◆ MATERIAL SHOWN ◆

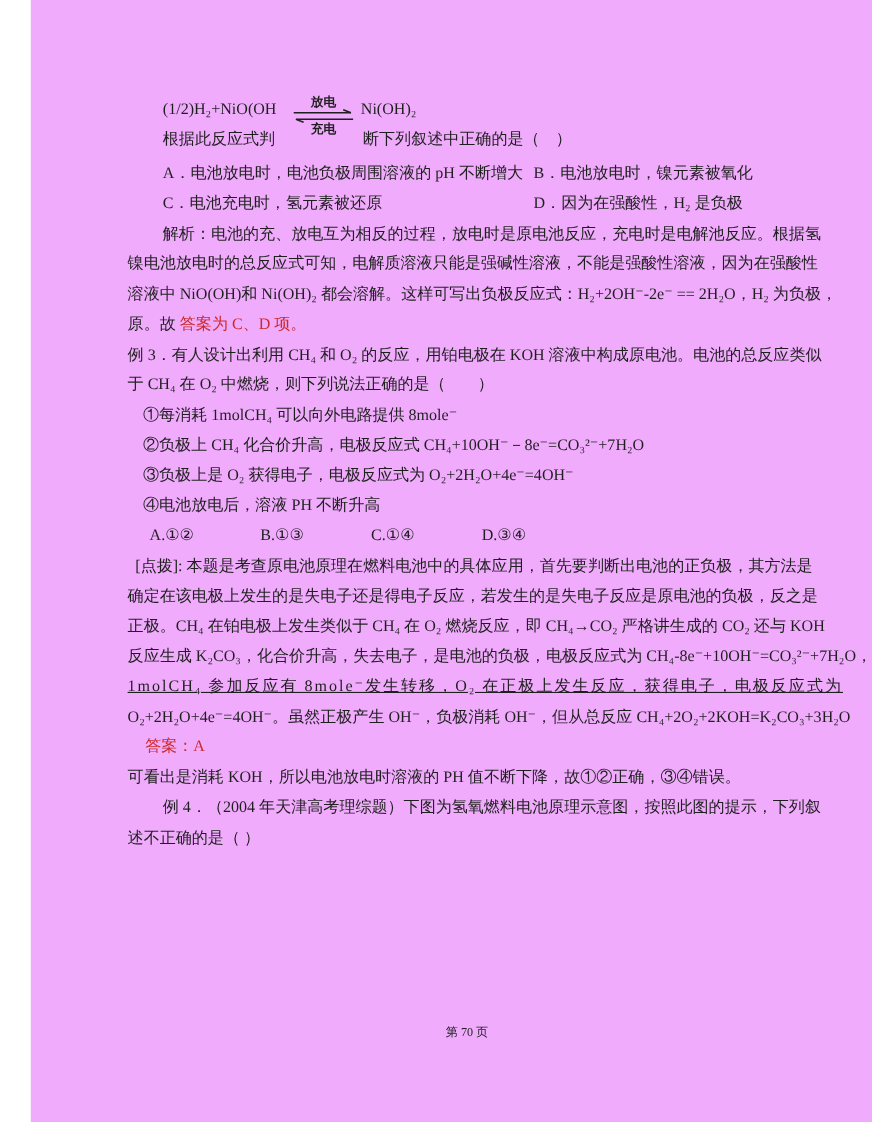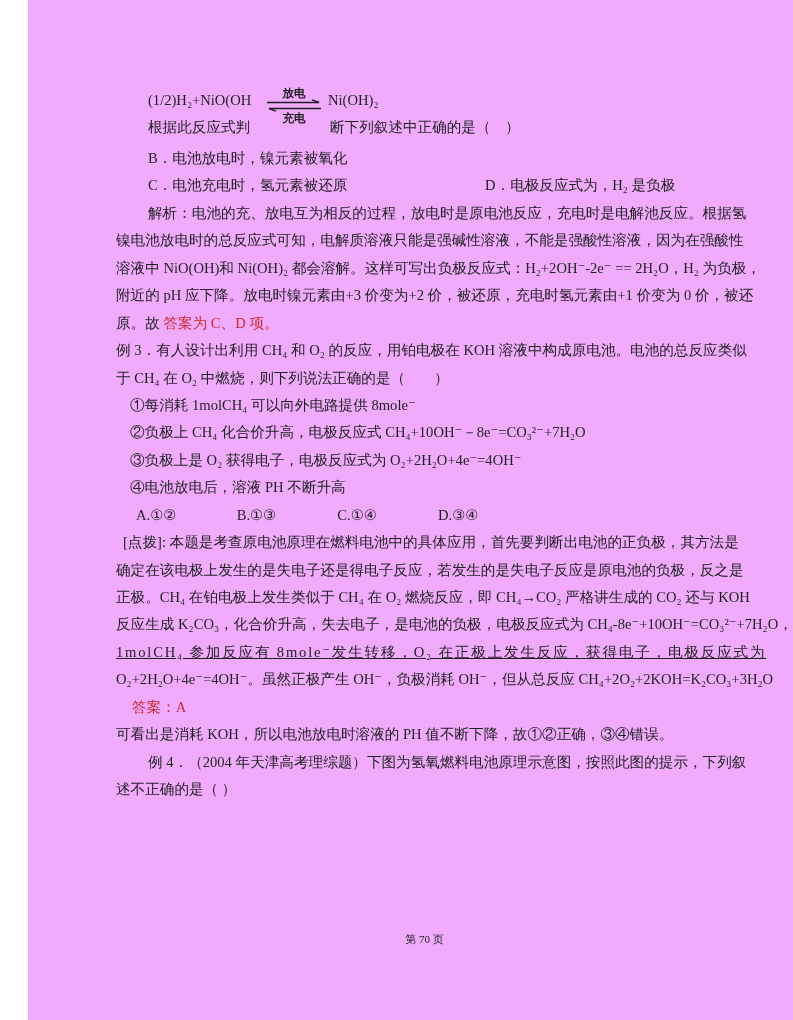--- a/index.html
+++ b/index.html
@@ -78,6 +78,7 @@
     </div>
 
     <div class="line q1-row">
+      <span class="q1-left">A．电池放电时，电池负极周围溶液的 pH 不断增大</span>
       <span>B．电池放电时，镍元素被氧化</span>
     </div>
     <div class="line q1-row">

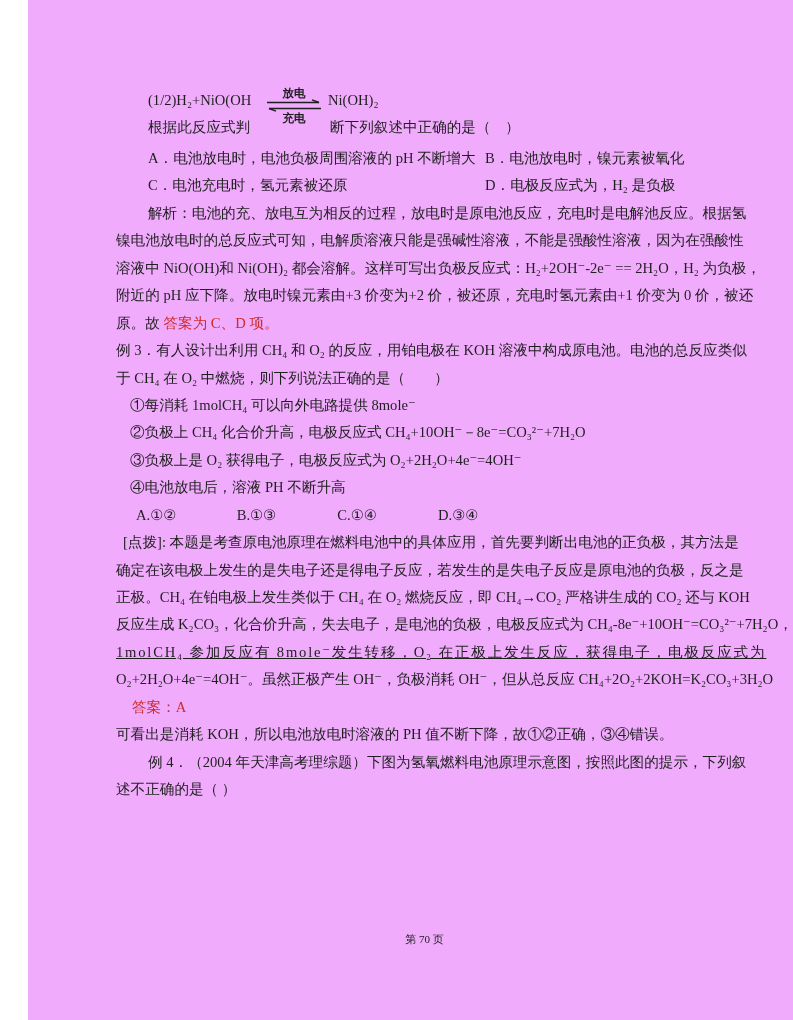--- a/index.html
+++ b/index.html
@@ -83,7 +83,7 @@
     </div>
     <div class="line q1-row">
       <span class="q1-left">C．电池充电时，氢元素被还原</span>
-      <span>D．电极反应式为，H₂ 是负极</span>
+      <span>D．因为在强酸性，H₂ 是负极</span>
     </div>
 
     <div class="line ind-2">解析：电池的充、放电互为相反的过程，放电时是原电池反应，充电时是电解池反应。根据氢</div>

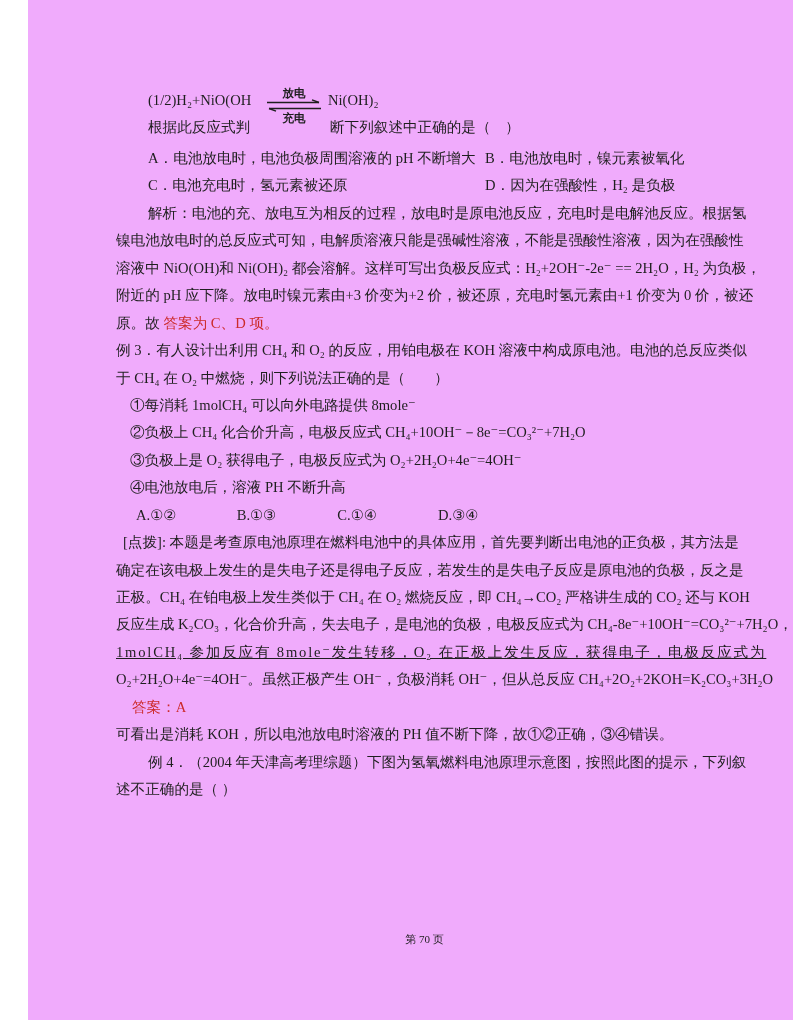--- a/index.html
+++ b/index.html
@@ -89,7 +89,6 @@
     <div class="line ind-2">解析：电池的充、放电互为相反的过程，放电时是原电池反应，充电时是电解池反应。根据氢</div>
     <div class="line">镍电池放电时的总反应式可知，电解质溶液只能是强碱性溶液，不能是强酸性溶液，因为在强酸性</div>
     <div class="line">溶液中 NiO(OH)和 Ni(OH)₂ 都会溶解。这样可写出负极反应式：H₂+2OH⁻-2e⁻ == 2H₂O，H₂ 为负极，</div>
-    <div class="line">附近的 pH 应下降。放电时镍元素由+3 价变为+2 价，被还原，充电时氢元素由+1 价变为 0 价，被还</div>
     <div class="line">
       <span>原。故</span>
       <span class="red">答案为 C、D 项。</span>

* * *

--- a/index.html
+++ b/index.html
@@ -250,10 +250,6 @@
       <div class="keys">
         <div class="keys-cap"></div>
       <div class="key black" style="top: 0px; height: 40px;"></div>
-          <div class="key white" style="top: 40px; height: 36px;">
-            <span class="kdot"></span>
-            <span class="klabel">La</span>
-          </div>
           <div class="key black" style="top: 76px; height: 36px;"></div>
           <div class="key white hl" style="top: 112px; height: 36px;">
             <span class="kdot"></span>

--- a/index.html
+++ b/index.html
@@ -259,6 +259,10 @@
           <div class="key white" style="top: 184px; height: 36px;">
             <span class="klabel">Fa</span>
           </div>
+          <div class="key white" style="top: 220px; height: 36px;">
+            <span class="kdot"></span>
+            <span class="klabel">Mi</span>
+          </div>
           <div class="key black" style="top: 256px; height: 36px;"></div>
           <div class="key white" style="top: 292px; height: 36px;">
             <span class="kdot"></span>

◆ EXERCISE BRIEF ◆
What lines of the data include the word "left"? Copy each of them.

◆ FINISHED TASK ◆
+      <span class="q1-left">A．电池放电时，电池负极周围溶液的 pH 不断增大</span>
       <span class="q1-left">C．电池充电时，氢元素被还原</span>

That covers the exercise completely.